Pada periode ini, merupakan periode yang
sangat sulit dalam menjalankan social studies. Antara tahun 1940-1950-an,
“social studies” mendapat serangan dari segala penjuru yang pada dasarnya
berkisar pada pertanyaan mesti atau tidaknya “social studies” menanamkan nilai
dan sikap demokratis kepada para pemuda. Pada tahun 1960-an timbul suatu
gerakan akademis yang mendasar dalam pendidikan, yang secara khusus dapat dipandang
sebagai suatu revolusi dalam bidang social studies yang dipelopori oleh para
sejarawan dan ahli-ahli ilmu sosial. Kedua kelompok ilmuwan ini terpikat oleh
“social studies” karena pada saat pemerintahan federal menyediakan dana yang
sangat besar untuk pengembangan kurikulum. Dengan dana ini, para ahli bekerja
sama untuk mengembangkan proyek kurikulum dan memproduksi bahan belajar yang
sangat inovatif dan menantang dalam skala besar.
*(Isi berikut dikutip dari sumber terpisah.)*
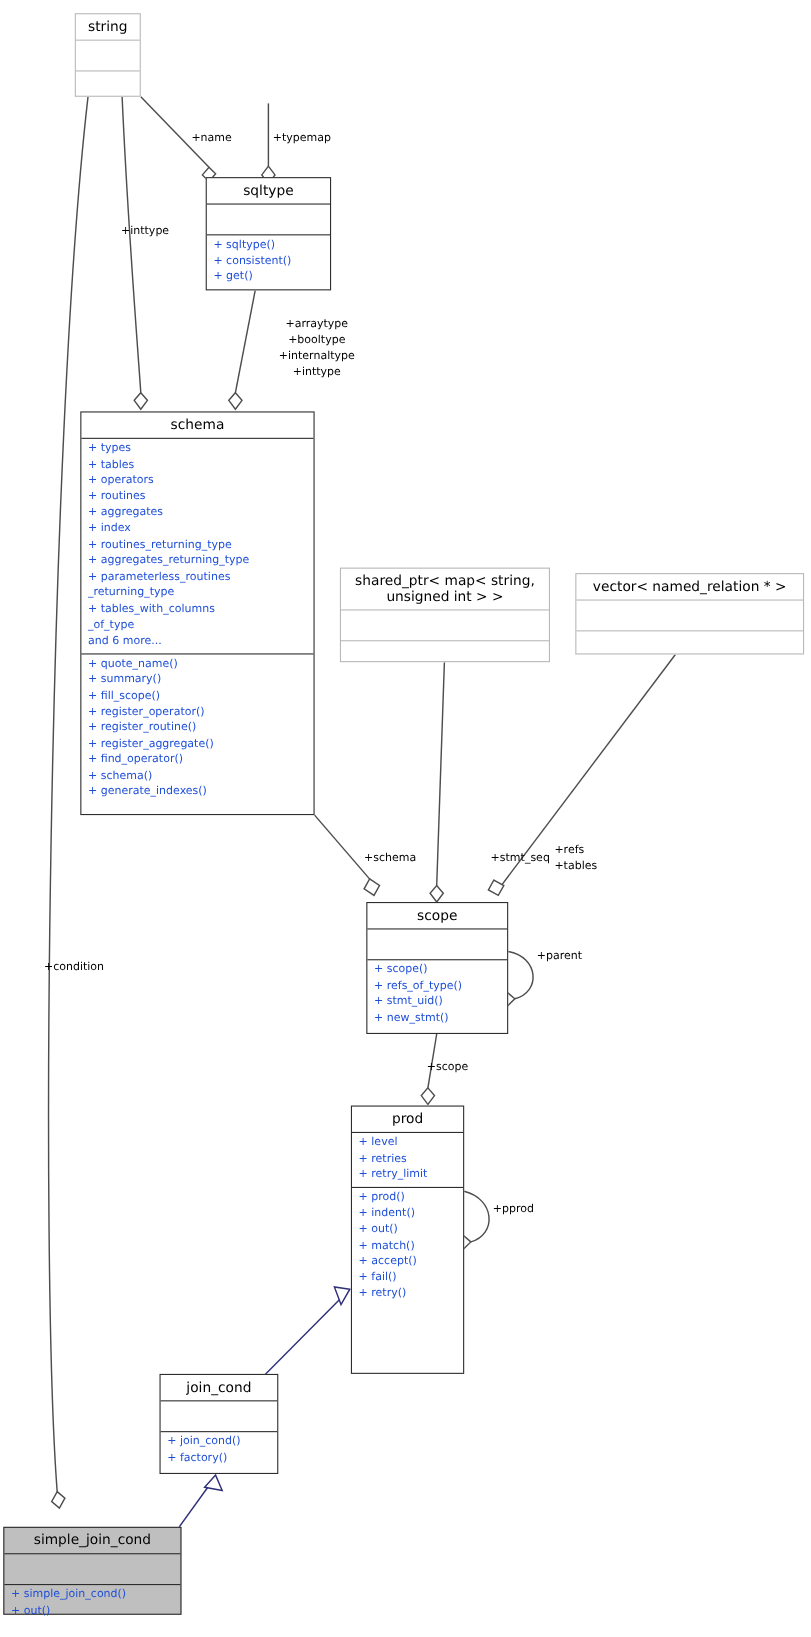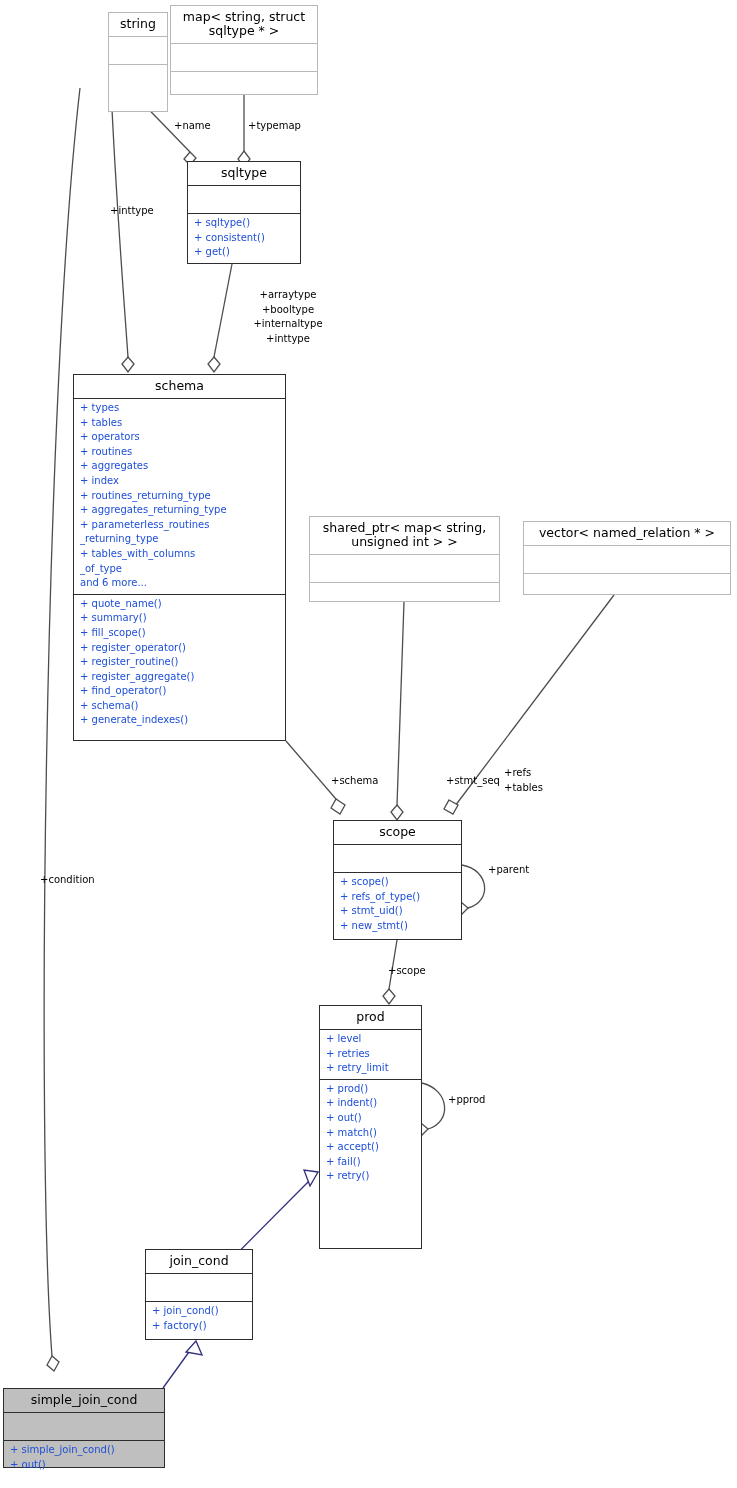--- a/index.html
+++ b/index.html
@@ -116,32 +116,26 @@
       <path d="M 145 1290 L 58 1388" stroke="none"></path>
       <path d="M 318 1172 L 175 1316"></path>
       <path d="M 163 1388 L 194 1345"></path>
     </g>
     <g fill="#ffffff" stroke="#2f2f7a" stroke-width="1.3">
       <path d="M 318 1172 L 304 1170 L 310 1186 Z"></path>
       <path d="M 196 1341 L 186 1352 L 202 1355 Z"></path>
     </g>
   </svg>
 
-  <div class="uml-box faint" style="left:68px; top:12px; width:60px; height:100px;margin-left:40px;">
+  <div class="uml-box faint" style="left:68px; top:12px; width:60px; height:76px;">
     <div class="box-title">string</div>
     <div class="box-attrs empty"></div>
     <div class="box-ops empty"></div>
   </div>
 
-  <div class="uml-box faint" style="left:170px; top:5px; width:148px; height:90px;">
-    <div class="box-title">map&lt; string, struct
-sqltype * &gt;</div>
-    <div class="box-attrs empty"></div>
-    <div class="box-ops empty"></div>
-  </div>
 
   <div class="uml-box solid" style="left:187px; top:161px; width:114px; height:103px;">
     <div class="box-title">sqltype</div>
     <div class="box-attrs empty"></div>
     <div class="box-ops">
         <div class="row">+ sqltype()</div>
         <div class="row">+ consistent()</div>
         <div class="row">+ get()</div>
       </div>
   </div>

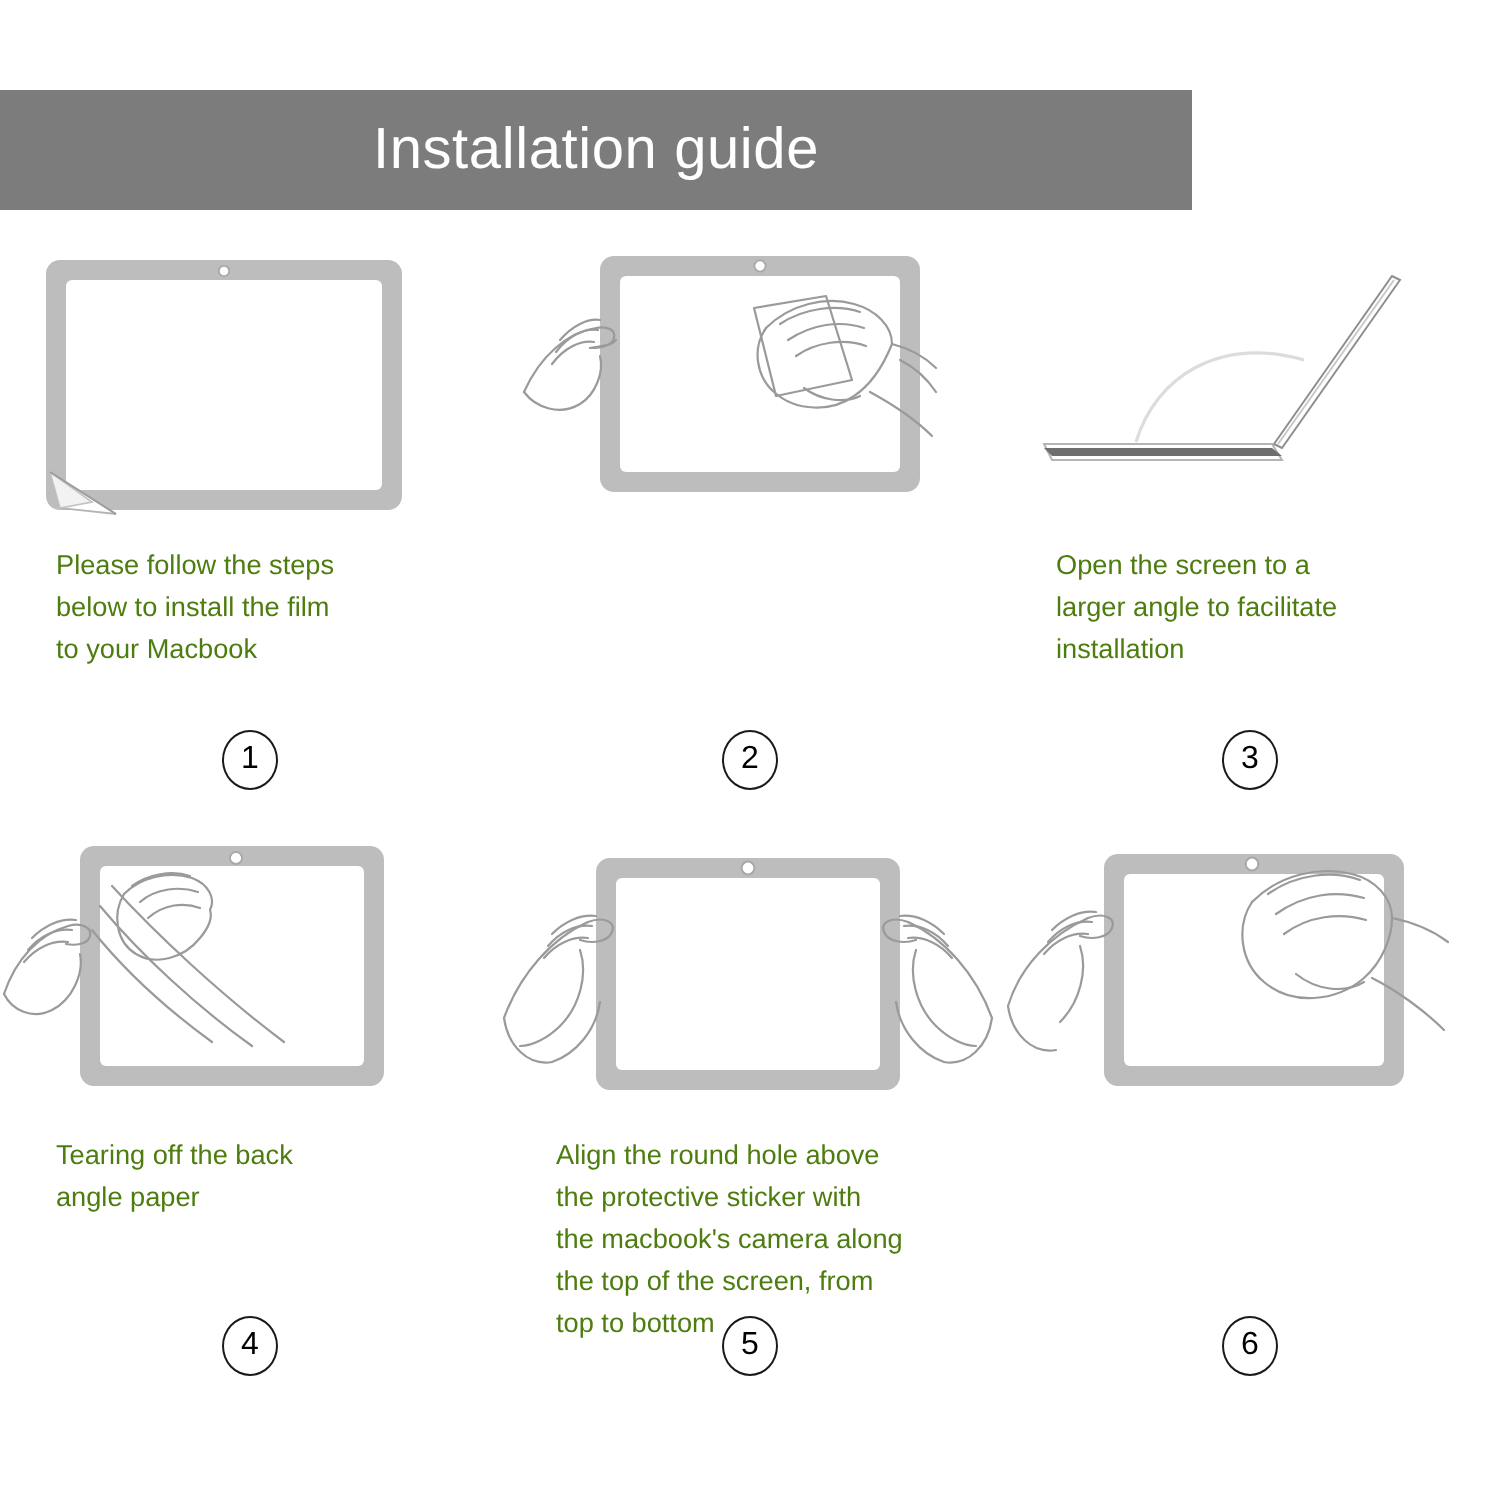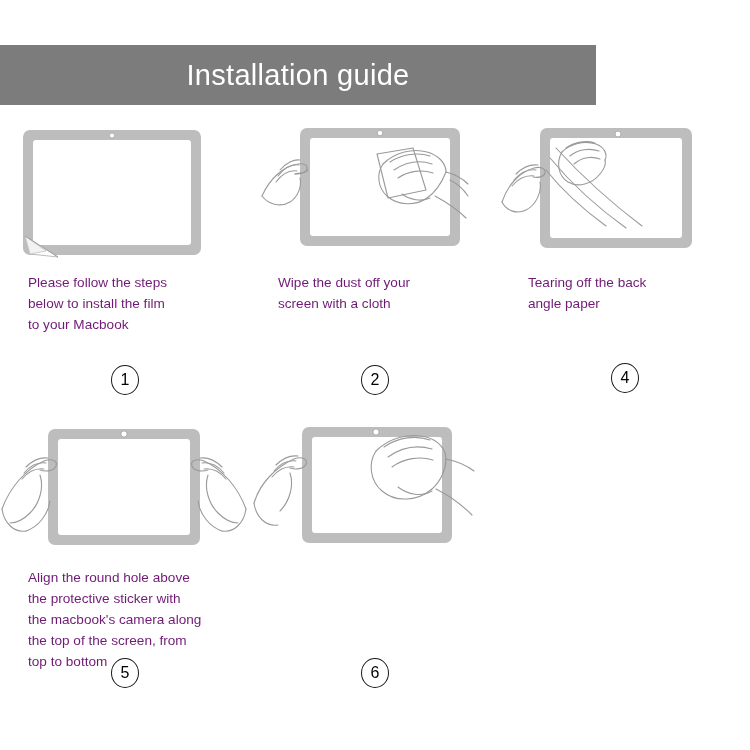--- a/index.html
+++ b/index.html
@@ -57,21 +57,21 @@
     width: 250px;
     height: 148px;
   }
   .art svg { display: block; }
 
   .caption {
     box-sizing: border-box;
     padding: 0 22px 0 28px;
     font-size: 13.6px;
     line-height: 21px;
-    color: #701a75;
+    color: #4d7c0f;
     white-space: pre-line;
     margin-top: 6px;
   }
   .cell-r1 .caption { min-height: 66px; }
 
   .step-badge {
     width: 26px;
     height: 28px;
     border: 1.6px solid #1a1a1a;
     border-radius: 50%;
@@ -140,27 +140,45 @@
           <path d="M148 60 C158 53, 172 51, 183 55"></path>
           <path d="M133 46 C126 56, 128 70, 137 78 C148 88, 166 88, 177 80 C186 74, 192 64, 196 54"></path>
           <path d="M152 76 C160 82, 172 84, 180 80"></path>
 
           <path d="M196 54 C204 56, 212 60, 218 66"></path>
           <path d="M185 78 C196 84, 208 92, 216 100"></path>
           <path d="M200 62 C208 66, 214 72, 218 78"></path>
         </g>
       </svg>
     </div>
-    <div class="caption">Wipe the dust off your
-screen with a cloth</div>
     <div class="badge-row-1">
       <div class="step-badge">2</div>
     </div>
   </div>
 
+  <div class="step-cell cell-r1">
+    <div class="art">
+      <svg width="250" height="148" viewBox="0 0 250 148">
+
+        <path d="M68 103 C78 70, 110 50, 152 62" fill="none" stroke="#dcdcdc" stroke-width="1.6"></path>
+
+        <path d="M22 104 L136 104 L141 112 L26 112 Z" fill="#ffffff" stroke="#b5b5b5" stroke-width="1"></path>
+        <path d="M22 106 L136 106 L141 110 L26 110 Z" fill="#6e6e6e"></path>
+
+        <path d="M137 104 L196 20 L200 22 L141 106 Z" fill="#ffffff" stroke="#8e8e8e" stroke-width="1"></path>
+        <path d="M139 104 L197 22" fill="none" stroke="#c9c9c9" stroke-width="1"></path>
+      </svg>
+    </div>
+    <div class="caption">Open the screen to a
+larger angle to facilitate
+installation</div>
+    <div class="badge-row-1">
+      <div class="step-badge">3</div>
+    </div>
+  </div>
 
   <div class="step-cell cell-r2">
     <div class="art">
       <svg width="250" height="148" viewBox="0 0 250 148">
         <rect x="40" y="10" width="152" height="120" rx="7" fill="#bdbdbd"></rect>
         <rect x="50" y="20" width="132" height="100" rx="3" fill="#ffffff"></rect>
         <circle cx="118" cy="16" r="3" fill="#ffffff" stroke="#a8a8a8" stroke-width="0.9"></circle>
         <g fill="none" stroke="#9a9a9a" stroke-width="1.1" stroke-linecap="round" stroke-linejoin="round">
 
           <path d="M2 84 C8 66, 20 54, 34 50 C41 48, 46 51, 45 55 C44 59, 38 60, 33 59"></path>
Gerakan akademis tersebut
dikenal sebagai gerakan “The New Social Studies”.
Namun demikian, sampai tahun 1970-an
ternyata gagasan untuk mendapatkan The New Social Studies ini belum menjadi
kenyataan. Isu yang terus menerpa social studies adalah mengenai perlu tidaknya
indoktrinasi, tujuan pembelajaran yang saling bertentangan dan pertikaian
mengenai isi pembelajaran. Pada tahun 1940-1960 terjadinya tarik menarik antara
dua visi social studies, disatu pihak adanya gerakan untuk mengintegrasikan
berbagai disiplin ilmu sosial untuk tujuan citizenship education dan di lain
pihak terus bergulirnya gerakan pemisahan berbagai disiplin ilmu sosial yang
cenderung memperlemah konsepsi social studies education. Hal
ini merupakan dampak dari berbagai penelitian yang dirancang untuk mempengaruhi
kurikulum sekolah, terutama yang berkenaan dengan pengertian dan sikap siswa.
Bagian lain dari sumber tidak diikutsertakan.